The only thing holding this film back from a perfect score is its tone. While I think both comedy and drama were effective, I laughed way more than I cried. The characters and comedy were the highlight.
I definitely empathized with these characters and easily stepped into their shoes. I felt for them. No doubt.
If anything, I just feel like certain parts of the third act could have landed with even more weight and been even more emotional.
ME AND EARL AND THE DYING GIRL is a stylish cinematic feat, thankfully avoiding melodrama. It’s compassionate with cynicism.
When the Oscars roll around I feel like this deserving film will be forgotten, but keep in mind it won both the Grand Jury Prize and the Audience Award at the Sundance Film Festival.

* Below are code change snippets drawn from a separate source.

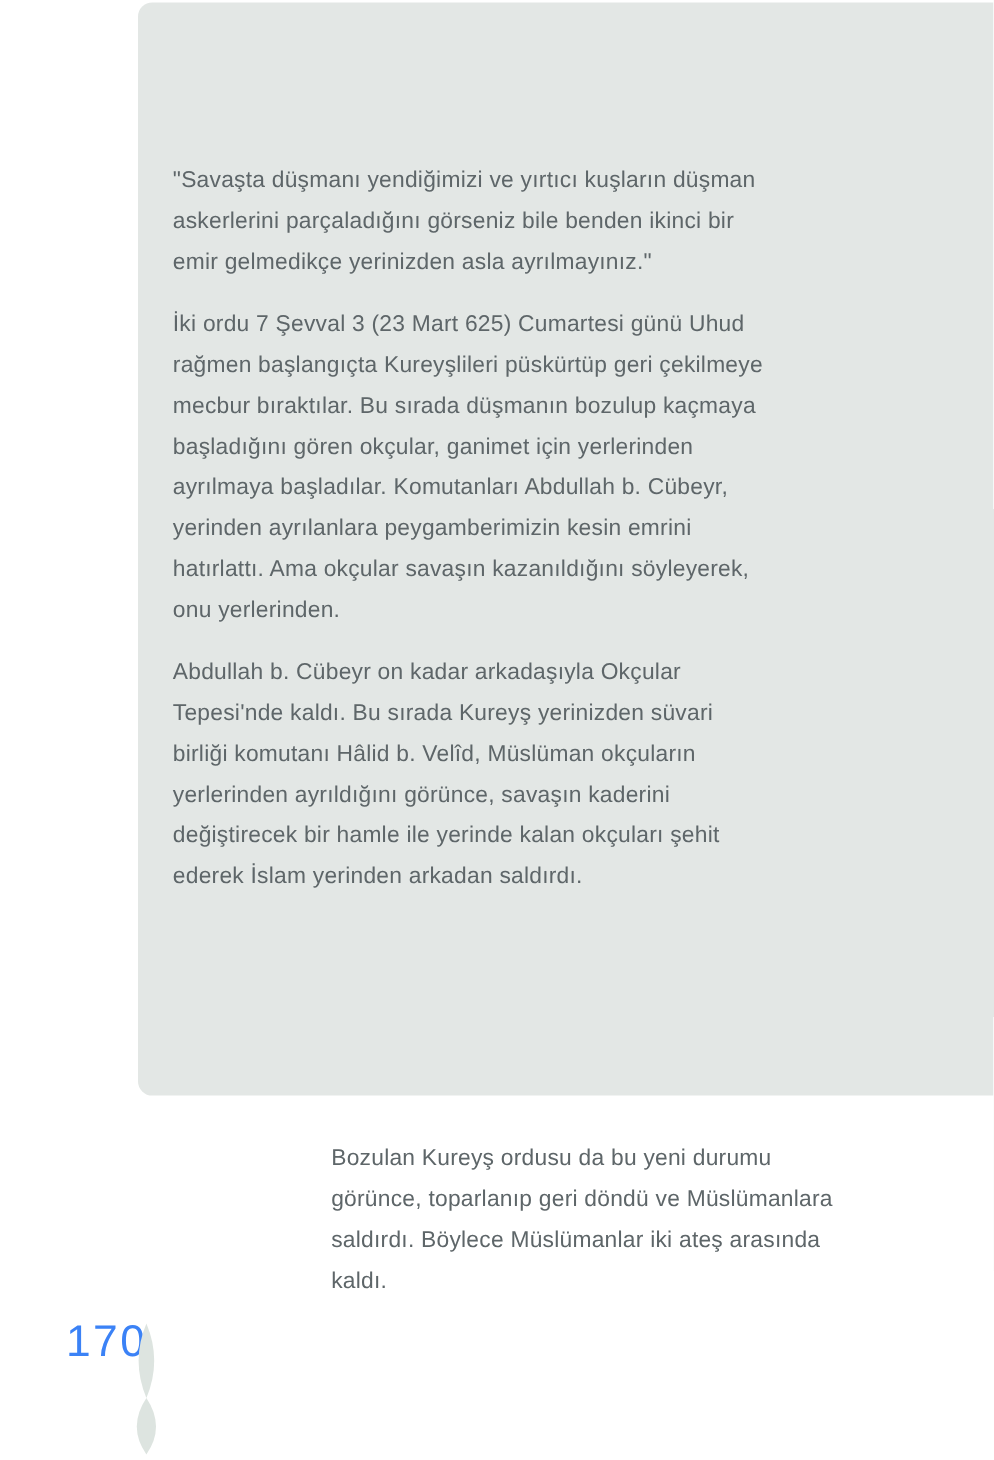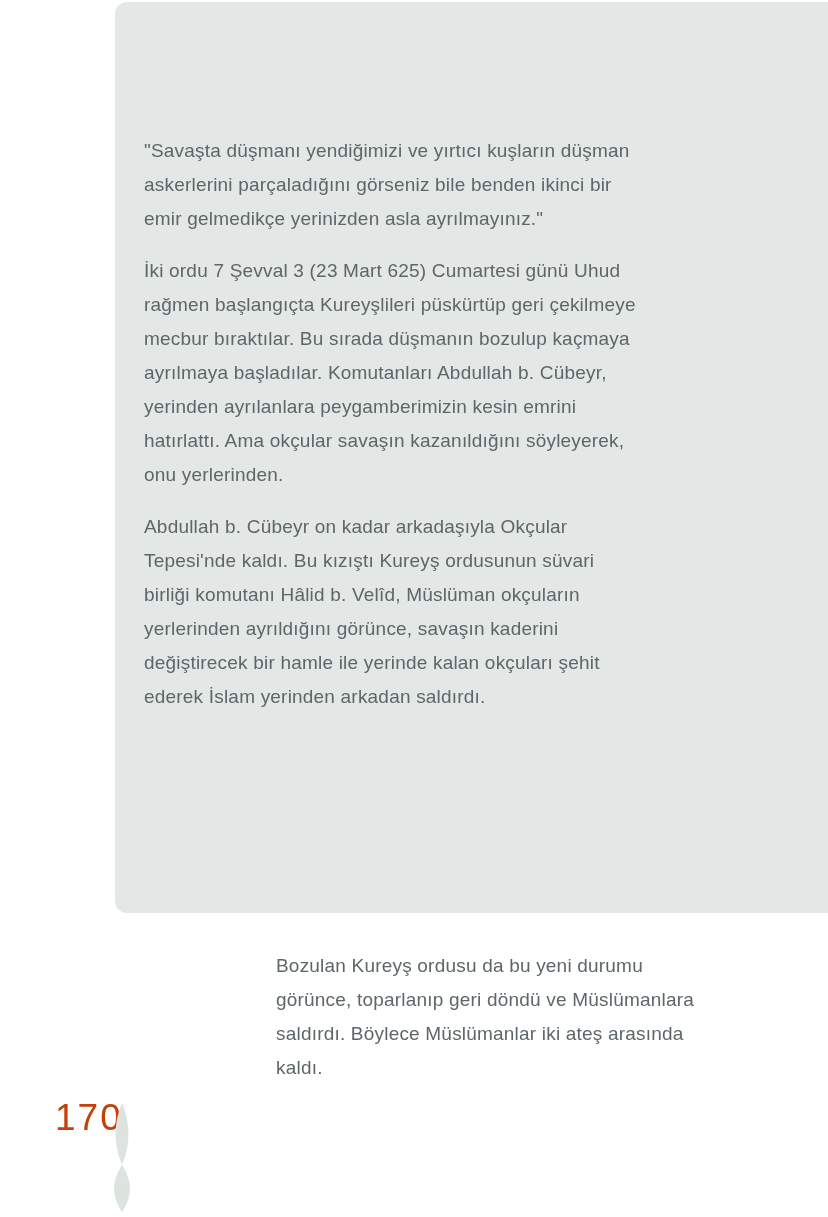"başladığını gören okçular, ganimet için" span.line { html: none -> <span>başladığını gören okçular, ganimet için yerlerinden</span> }
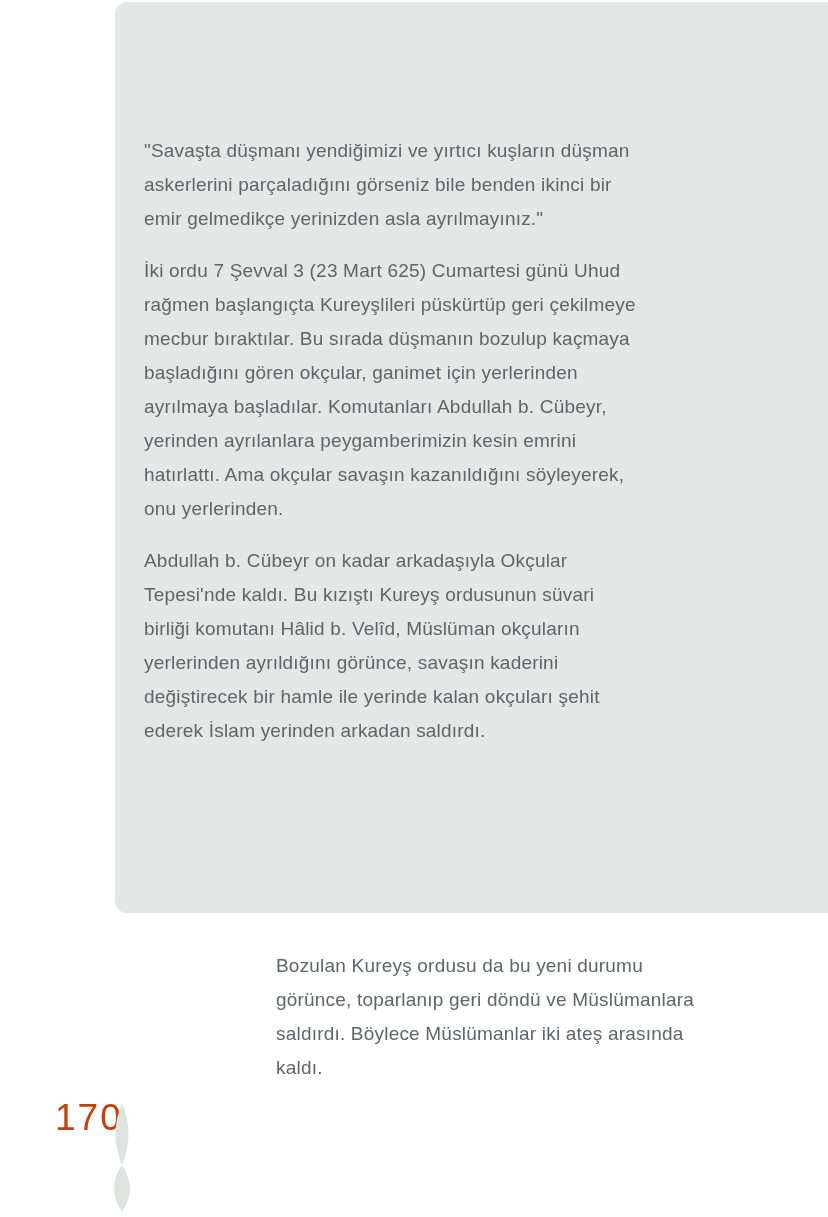"Tepesi'nde kaldı. Bu kızıştı Kureyş" span.line { text: kızıştı Kureyş ordusunun -> sırada Kureyş yerinizden }
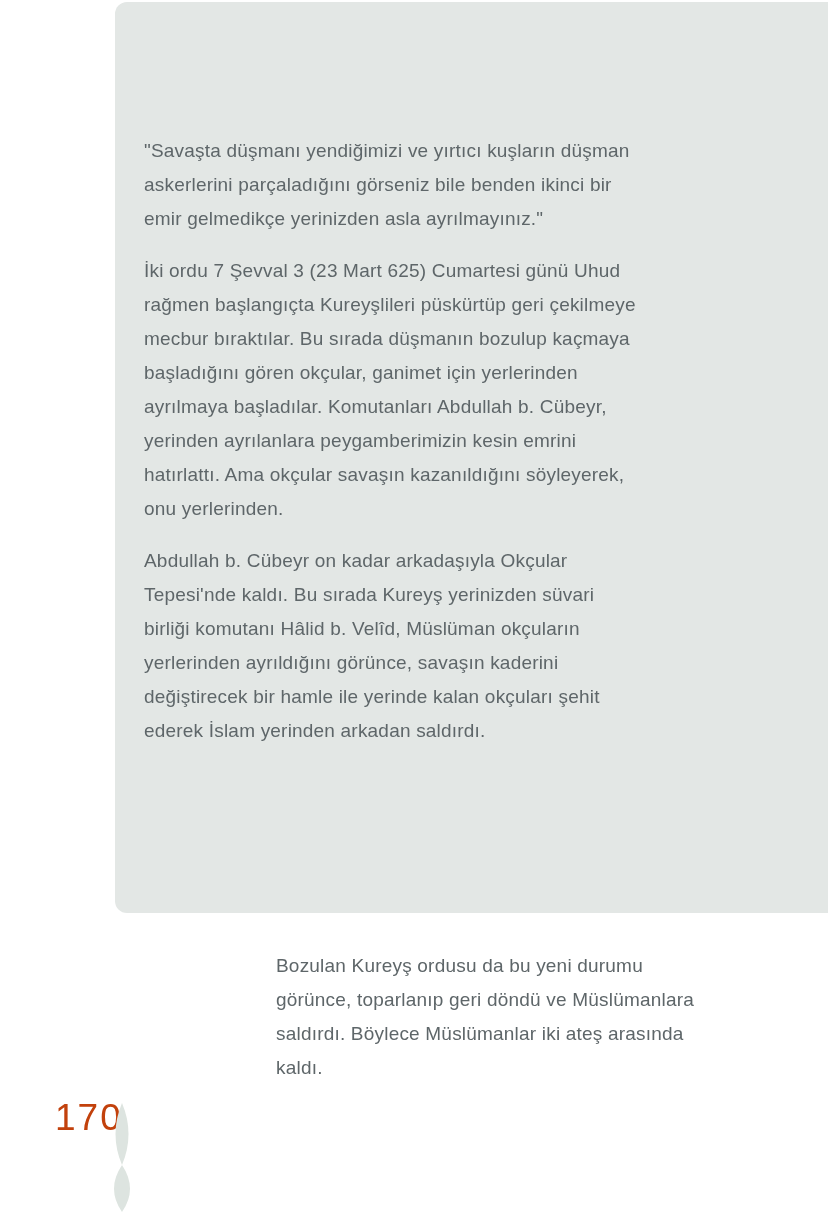"170" .page-number { color: #c2410c -> #3b82f6 }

Don’t miss this indie gem when it’s released on June 12.
Mann, Cooke, and Romez-Rejon all make worthy nominees, as does the standout screenplay by Jesse Andrews (adapting his own novel).
Spend some time with these unlikely friends and reflect upon yourself. Take some valuable cues on how you can get to know your friends better. You never know when tragedy may strike.
ME AND EARL AND THE DYING GIRL reminds us of how fun life is. The film is ultimately uplifting. Don’t worry, you won’t leave the theater depressed.
We may get weighed down by everything that’s wrong in the world or in our lives. This film let’s us know it’s okay to spoof life, just like these characters do with their own art projects.
Most importantly, this impeccable directorial debut infused with delightful performances, cautions us all to not be invisible.
What do you think?
Should Olivia Cooke and this film get recognized come Award season?